Tiba-tiba ingatan Dahlan kembali ke masalalu. Kenangan bersama Aisha. Terakhir Aisha mengirim surat meminta Dahlan memberikan kepastian. Dahlan membalas suratnya dan bertanya kepastian apa yang Aisha maksud?. Sudah lama Dahlan menunggu balasan Aisha, tapi tak kunjung dibalas oleh Aisha. Dahlan pun berpindah ke lain hati yaitu Nafsiah. Gadis tomboy dari Loa Kulu yang berpendirian kuat, anak dari seorang tentara, dan memiliki suara merdu saat melantunkan ayat-ayat suci Al-Qur’an.

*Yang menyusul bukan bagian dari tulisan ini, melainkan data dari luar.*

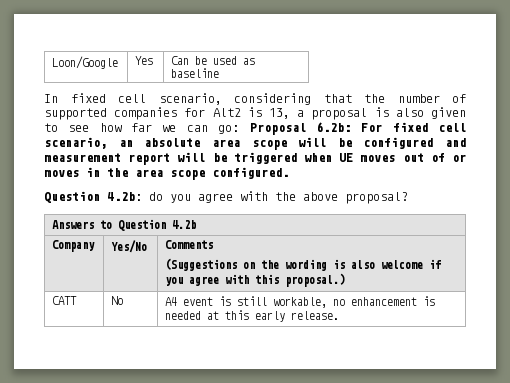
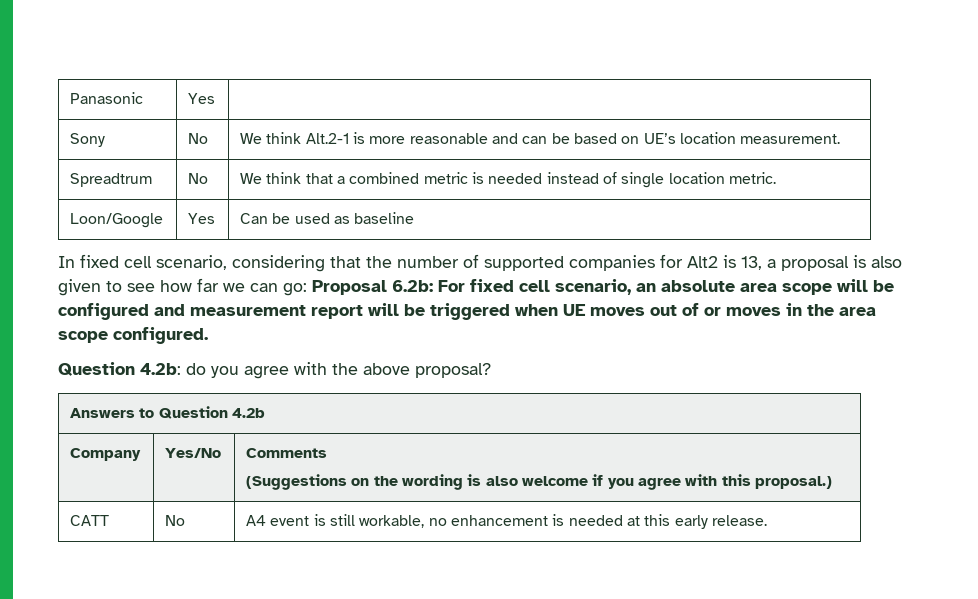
+ Panasonic | Yes |
+ Sony | No | We think Alt.2-1 is more reasonable and can be based on UE’s location measurement.
+ Spreadtrum | No | We think that a combined metric is needed instead of single location metric.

Dahlan memberanikan diri melamar Nafsiah di pertengahan malam. Berbincang dengan Bapaknya yang seorang tentara membuatnya deg-degan. Perjuangan itu tidak sia-sia karena akhirnya Dahlan dan Nafsiah menikah. Pernikahannya dikaruniai 2 anak yaitu Rully dan Isna. Di tengah kebahagiaan Dahlan dengan keluarga barunya, Ia mendapat surat tugas dari Majalah Tempo untuk segera ke Jakarta. Sesampainya di Jakarta, Dahlan dikejutkan dengan pemberitahuan bahwa Ia diberhentikan menjadi pembantu tetap di Samarinda. Tapi sebagai gantinya, Ia diminta untuk menjadi pemimpin sebuah media massa nasional.

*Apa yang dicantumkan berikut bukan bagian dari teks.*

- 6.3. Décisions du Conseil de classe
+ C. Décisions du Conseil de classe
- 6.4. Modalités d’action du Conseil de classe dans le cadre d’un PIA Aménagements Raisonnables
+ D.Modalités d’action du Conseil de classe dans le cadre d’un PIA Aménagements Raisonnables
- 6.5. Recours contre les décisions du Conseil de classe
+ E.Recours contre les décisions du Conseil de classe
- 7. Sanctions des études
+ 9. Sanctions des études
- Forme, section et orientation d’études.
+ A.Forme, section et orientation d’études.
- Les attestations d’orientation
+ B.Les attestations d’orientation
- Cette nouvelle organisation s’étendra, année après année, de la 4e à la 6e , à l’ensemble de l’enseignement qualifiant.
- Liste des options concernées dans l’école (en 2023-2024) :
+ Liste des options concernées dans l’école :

Di samping sibuk bekerja. Dahlan harus tetap memperhatikan anaknya. Rully ingin sekali bertemu dengan Kakek Iskan, Ayah Dahlan. Tak kuasa menolak permintaan anaknya, Dahlan, Nafsiah dan kedua anaknya pun pergi ke Kebon Dalem. Sesampai di Kebon Dalem, Iskan memeluk erat Dahlan. Dahlan sangat senang bisa melepas rindu dengan Bapaknya setelah sekian lama tak bertemu. Teman-teman sepermainan Dahlan mengunjungi Dahlan dan mendengarkan nasehat dari Bapak Iskan. Warga Kebon Dalem takjub dengan perubahan Dahlan. Dulu Dahlan merantau ke Samarinda tak membawa apa-apa. Pulang ke kampung halaman sudah sukses menjadi wartawan, membawa istri, 2 anak dan 1 mobil. Perjuangan Dahlan selama ini akhirnya berbuah kesuksesan.

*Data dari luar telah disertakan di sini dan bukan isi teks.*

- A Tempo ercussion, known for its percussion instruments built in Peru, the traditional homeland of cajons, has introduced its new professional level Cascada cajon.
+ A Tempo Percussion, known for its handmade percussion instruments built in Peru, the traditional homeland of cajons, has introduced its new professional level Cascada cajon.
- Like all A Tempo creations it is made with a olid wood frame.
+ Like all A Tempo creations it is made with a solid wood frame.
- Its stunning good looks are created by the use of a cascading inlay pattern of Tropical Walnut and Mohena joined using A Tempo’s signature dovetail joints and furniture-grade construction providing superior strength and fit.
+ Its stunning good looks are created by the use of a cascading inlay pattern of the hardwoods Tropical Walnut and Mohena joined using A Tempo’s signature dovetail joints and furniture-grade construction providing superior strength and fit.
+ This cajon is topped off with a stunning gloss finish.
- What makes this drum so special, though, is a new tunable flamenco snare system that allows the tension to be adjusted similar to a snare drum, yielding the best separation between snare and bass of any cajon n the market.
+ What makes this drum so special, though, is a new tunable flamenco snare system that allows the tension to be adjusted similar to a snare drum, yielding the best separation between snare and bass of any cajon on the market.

Novel ini memberikan inspirasi bagi yang membacanya terutama anak muda. Perjuangan dan semangat tinggi seorang Dahlan muda yang bisa mengubah nasibnya menjadi lebih baik. Dahlan yang awalnya hidup serba kekurangan merantau ke Samarinda demi membahagiakan Bapaknya. Hidup di rantau yang tidak semudah bayangannya, membuatnya hampir putus asa. Tetapi dengan semangat hidup yang tinggi demi membahagiakan bapaknya di kampung halaman, Dahlan akhirnya mendapat kesuksesan dan kebahagiaan. Menjadi pemimpin perusahaan, mempunyai istri yang baik hatinya, mempunyai 2 orang anak dan yang paling penting bisa membahagiakan ayahnya.